Another blink. Ryan steps forward once again.

“I left you, and it was the stupidest thing I’ve ever done.”

Two steps from the speaker.

“But you know what? I was right about you. You really are nobody. You couldn't write lyrics to save your own life. Maybe I’ve given up fame and fortune, but what about you? You’re all alone- Spencer left, hell, even that new guy left. What was his name? Oh, fuck, I can’t be bothered- but despite everyone that claims to love you, how does it feel knowing that you’re nothing without me?”  
Ryan’s eyes widen in furious amazement at the lack of a response.

“I made you, Brendon Urie!”

He takes the final step, and bunches his wicked fingers in the fabric of Brendon’s shirt.

“I dropped out of fucking college to sing for the band, and for what? For you to come along and take that all from me, to ruin what I started?”

“Say something!”  
Ryan’s voice is shrill, caught in the high-pitched prison of boyhood, and he trembles with frustration, tears forming in his eyes.

“Anything!”

“I’m sorry.”

“Pardon?”

The statement is so ludicrous that it shakes Ryan out of his internal storm for a split second, before he remembers who and where he is.

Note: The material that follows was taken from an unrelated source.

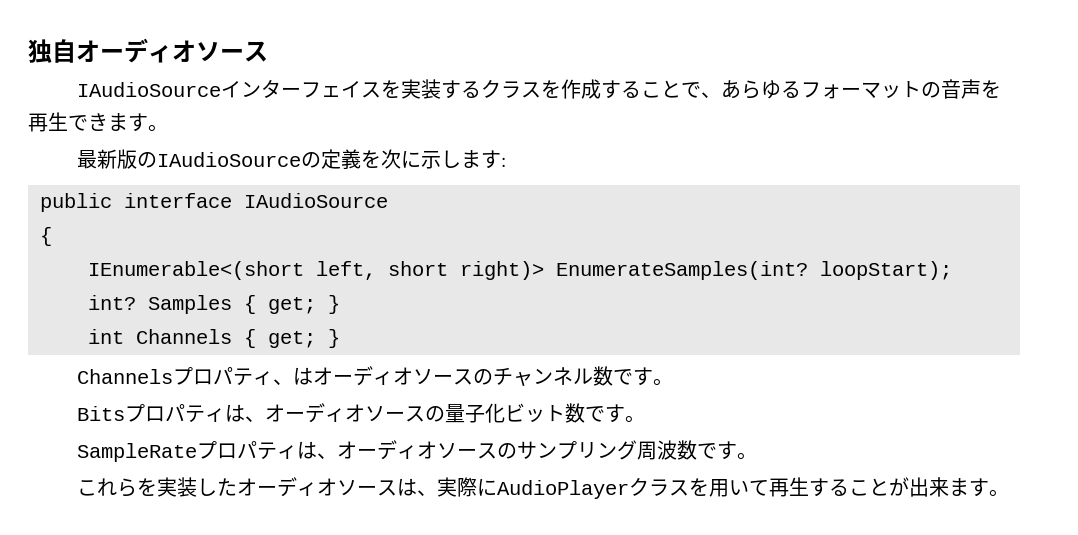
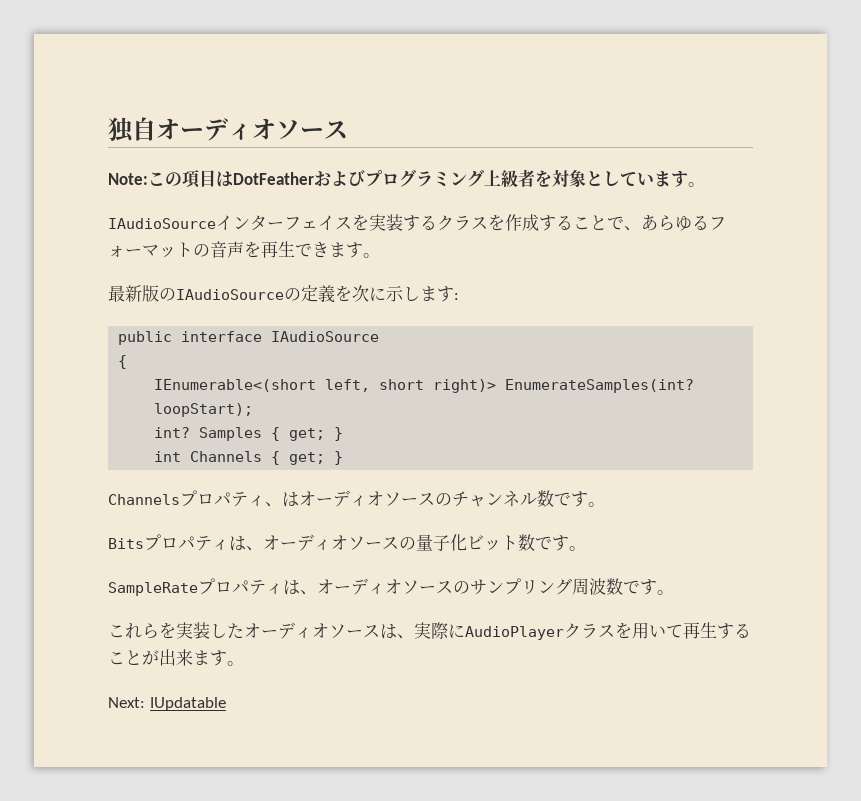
(268, 51) none -> [108,169,705,188] // Note:この項目はDotFeatherおよびプログラミング上級者を対象としています。
(1009, 493) none -> [108,697,226,711] // Next: IUpdatable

“You’re joking.” Ryan scoffs.

“I’m sorry.” Brendon repeats.

“What do you mean, you’re sorry? Sorry for stealing the place that I worked so hard for? Sorry for being an asshole? Sorry for letting me leave?”

“All of them.”

Ryan breaks down, falling to his feet in a disheveled heap. Brendon Urie, with his pride and his vocal range and his never-ending pool of bitter farewells, reduced to saying the two words that Ryan’s longed for year upon year. This is a hell of a good dream, and Ryan, in all his spiteful glory, wants to hang onto it as long as he can.

“Fuck you, Bren,” he sobs through his laughs. “You always knew how to get to me. Even when you’re not real.”

Through the wet strands over his eyes, he glimpses feet step into his line of vision softly, sees the face with -not pity, no, he could never tolerate that bastard of an emotion- forgiveness, plain and simple. Ever since his father died, Ryan’s never tolerated pity.

“What?” He chokes. “You want me to fuck you?”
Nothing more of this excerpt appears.